Exercise description
Note how many lines in the following material mention "done", then give that number by itself.

Given entries
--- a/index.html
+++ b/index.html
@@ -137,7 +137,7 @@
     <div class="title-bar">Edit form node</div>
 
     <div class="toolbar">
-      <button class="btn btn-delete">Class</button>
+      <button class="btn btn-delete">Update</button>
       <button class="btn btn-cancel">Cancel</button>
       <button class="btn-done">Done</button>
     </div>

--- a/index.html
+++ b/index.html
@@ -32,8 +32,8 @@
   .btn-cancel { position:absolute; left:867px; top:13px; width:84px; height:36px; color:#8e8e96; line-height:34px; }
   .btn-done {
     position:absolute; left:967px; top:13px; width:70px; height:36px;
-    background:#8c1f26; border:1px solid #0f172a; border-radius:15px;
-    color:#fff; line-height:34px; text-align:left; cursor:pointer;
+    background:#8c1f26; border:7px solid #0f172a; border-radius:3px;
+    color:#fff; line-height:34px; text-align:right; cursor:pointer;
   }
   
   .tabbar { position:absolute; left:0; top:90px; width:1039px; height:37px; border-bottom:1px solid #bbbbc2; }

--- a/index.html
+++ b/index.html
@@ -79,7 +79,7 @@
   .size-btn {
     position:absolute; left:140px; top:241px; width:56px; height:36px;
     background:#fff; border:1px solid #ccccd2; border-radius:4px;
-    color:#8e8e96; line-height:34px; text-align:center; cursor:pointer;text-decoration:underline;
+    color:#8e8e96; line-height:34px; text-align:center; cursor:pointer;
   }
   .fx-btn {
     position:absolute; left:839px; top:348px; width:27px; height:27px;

Answer to this exercise
2